[Records from a data source]
*** Begin section ***

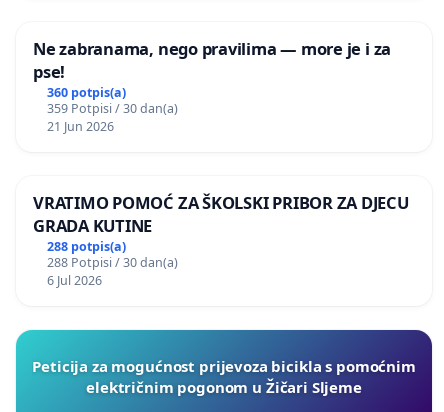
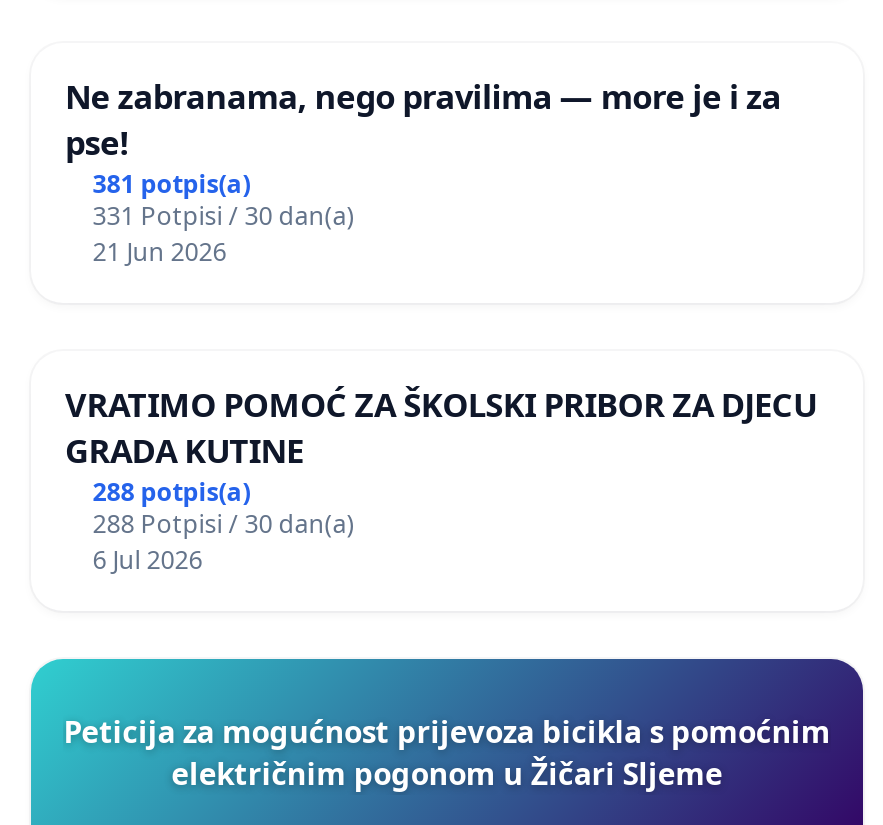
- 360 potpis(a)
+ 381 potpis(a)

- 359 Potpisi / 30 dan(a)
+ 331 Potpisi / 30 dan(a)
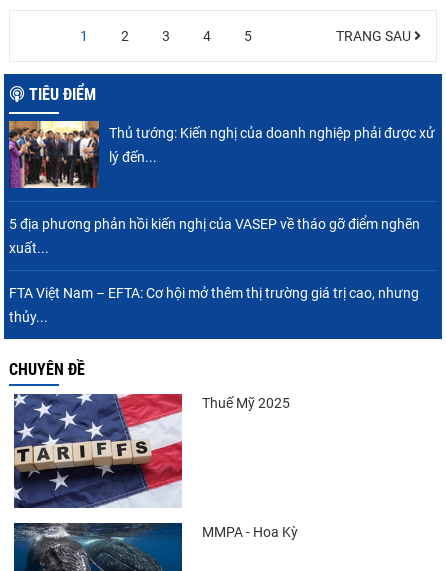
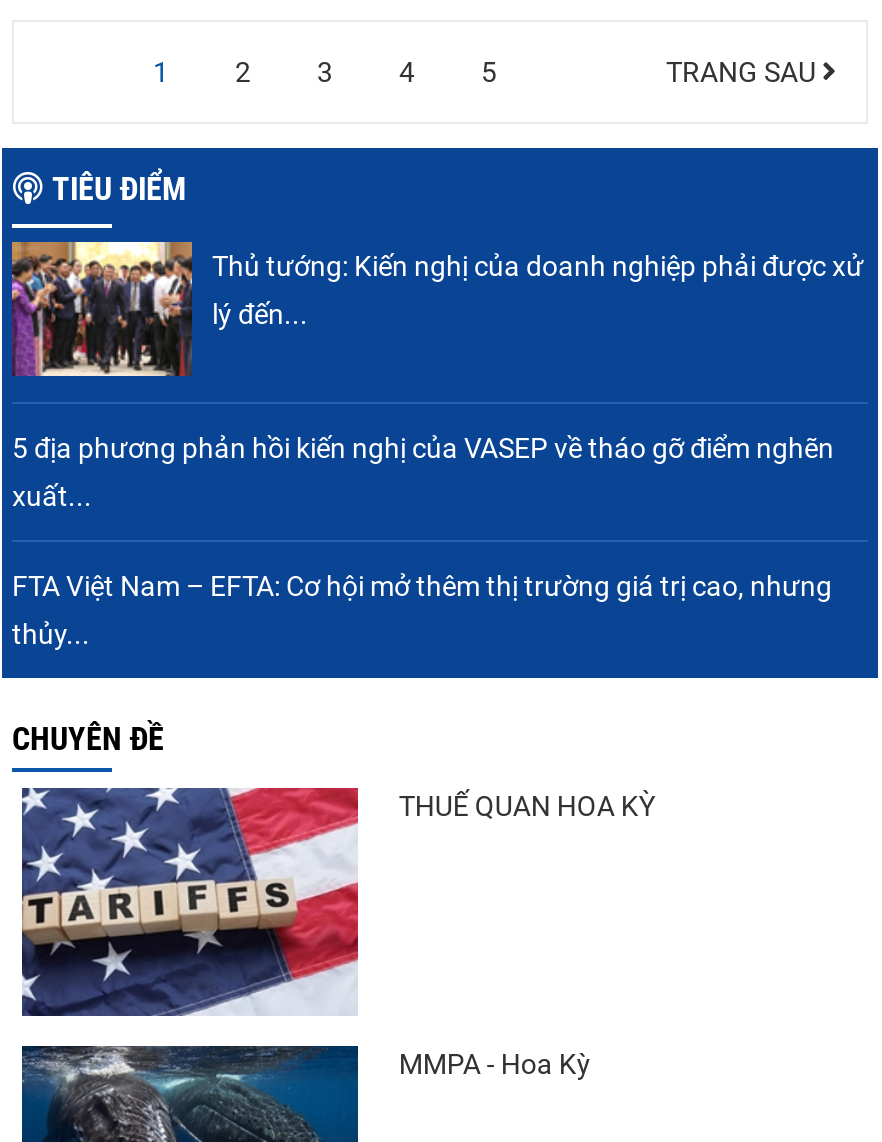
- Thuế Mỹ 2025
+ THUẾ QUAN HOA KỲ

*** End section ***

- EXERCISE DIRECTIONS: Return every line of the data above exactly, and omit all pictures.

- RESPONSE BOX:
- 360 potpis(a)
+ 381 potpis(a)

- 359 Potpisi / 30 dan(a)
+ 331 Potpisi / 30 dan(a)
- Thuế Mỹ 2025
+ THUẾ QUAN HOA KỲ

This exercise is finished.